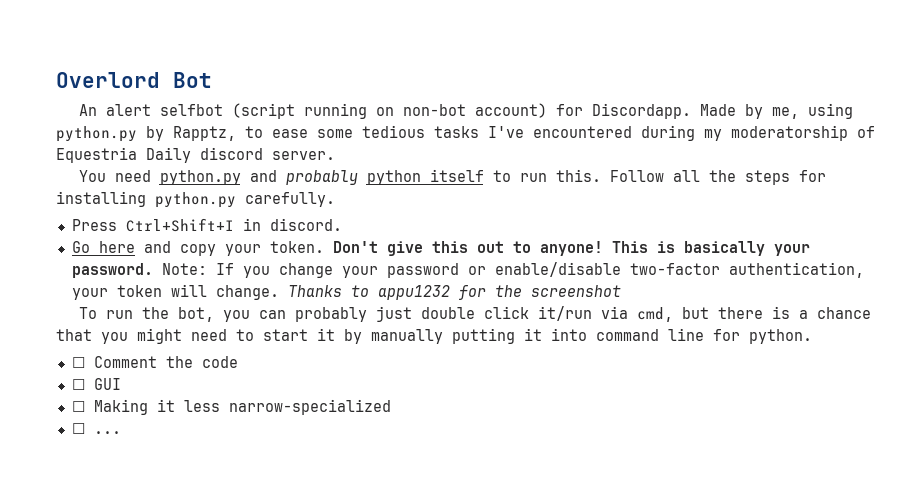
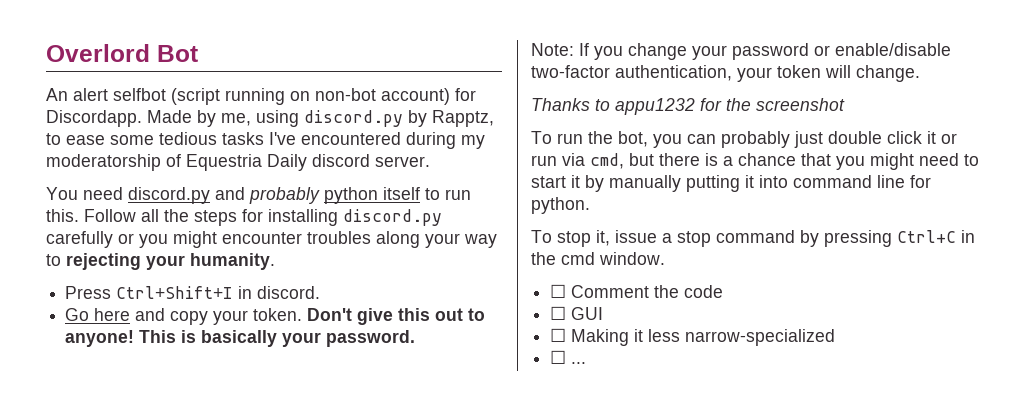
[56,126,137,142] python.py -> [304,110,403,127] discord.py
[159,170,241,185] python.py -> [128,187,210,204] discord.py
[155,192,335,208] python.py carefully. -> [343,209,442,226] [46,231,497,248] [46,253,275,270] discord.py carefully or you might encounter troubles along your way to rejecting your humanity.
(153, 270) none -> (416, 338) //
(279, 292) none -> (920, 73) //
[537,306,592,321] it/run -> [927,131,957,144] [531,155,557,166] it or run
(812, 336) none -> [531,230,975,247] [531,252,665,265] // To stop it, issue a stop command by pressing Ctrl+C in the cmd window.

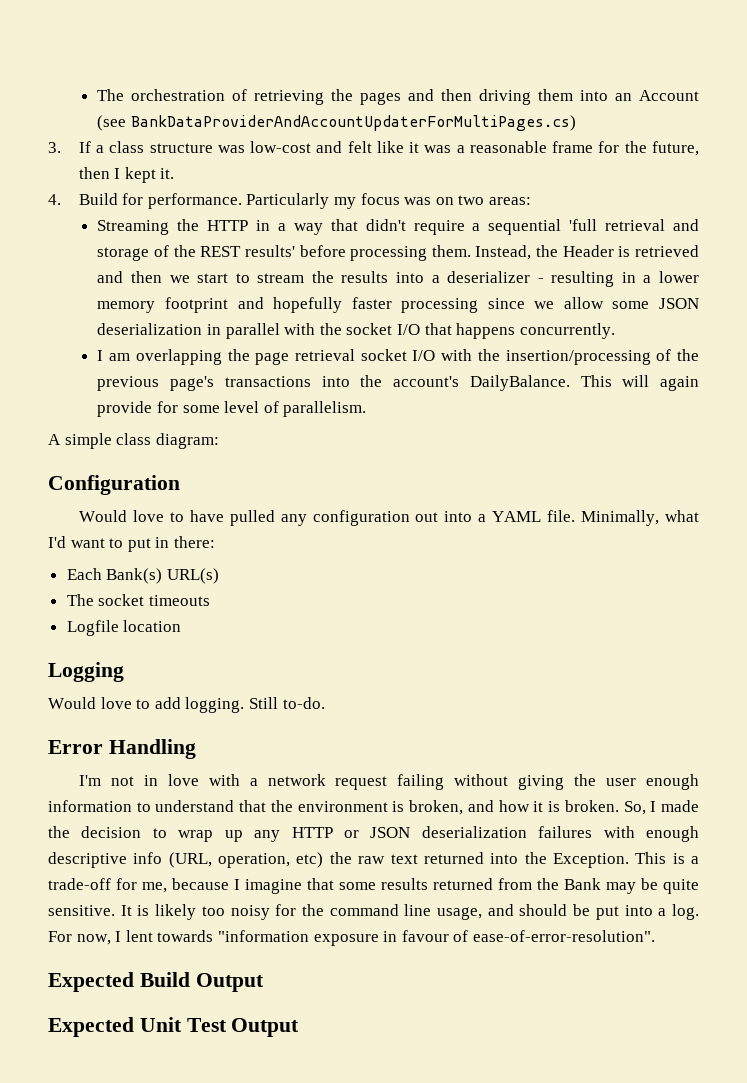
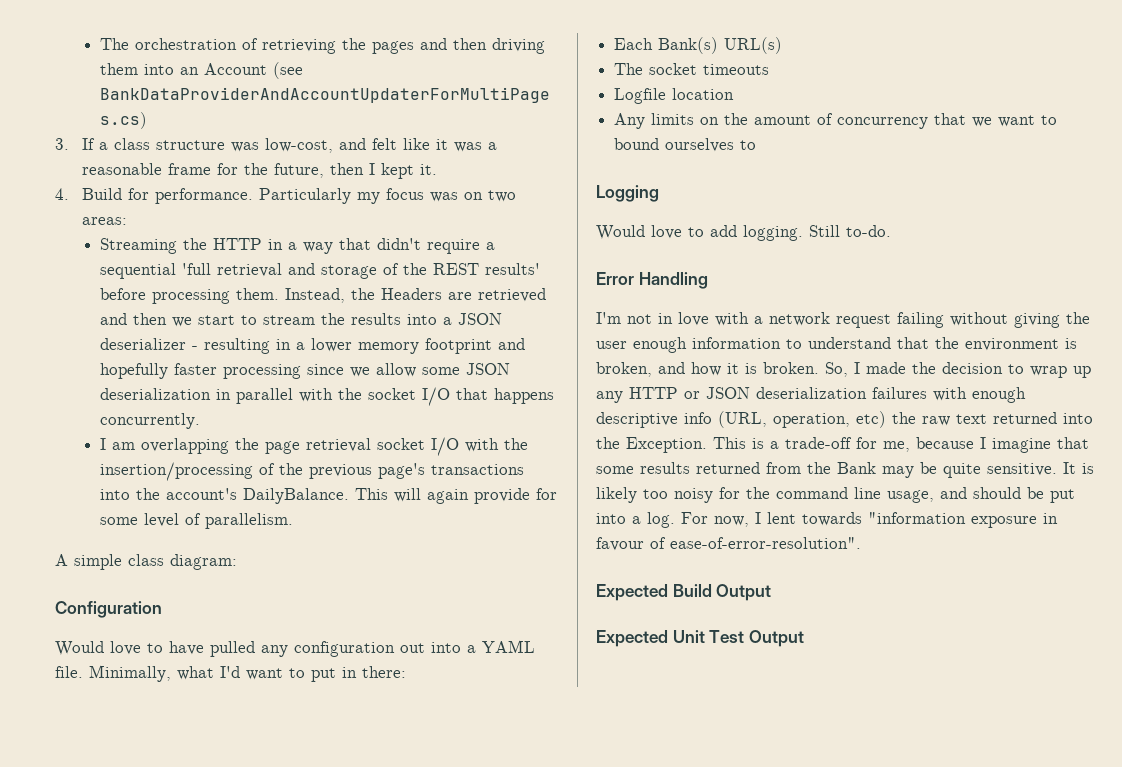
[250,141,312,153] low-cost -> [265,138,334,153] low-cost,
[562,245,631,257] Header is -> [381,288,473,300] Headers are
(440, 279) none -> [458,313,503,325] JSON
(182, 626) none -> [614,113,1058,129] [614,138,757,152] // Any limits on the amount of concurrency that we want to bound ourselves to

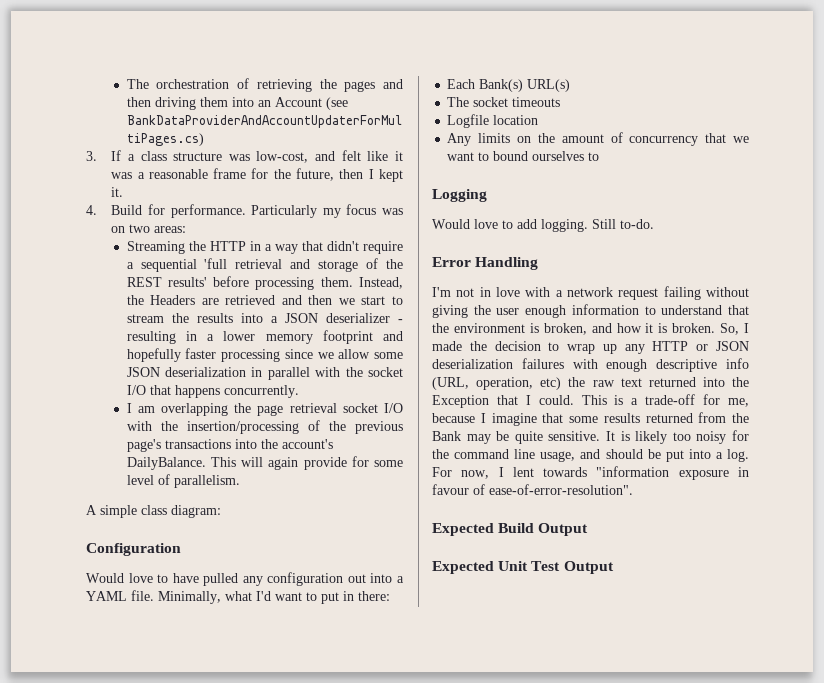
[626,437,707,453] Exception. -> [432,395,574,408] Exception that I could.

● ● ● ● ●

If a line in the data above includes the string "that", copy it.

_Answer to this task_
(182, 626) none -> [614,113,1058,129] [614,138,757,152] // Any limits on the amount of concurrency that we want to bound ourselves to
[626,437,707,453] Exception. -> [432,395,574,408] Exception that I could.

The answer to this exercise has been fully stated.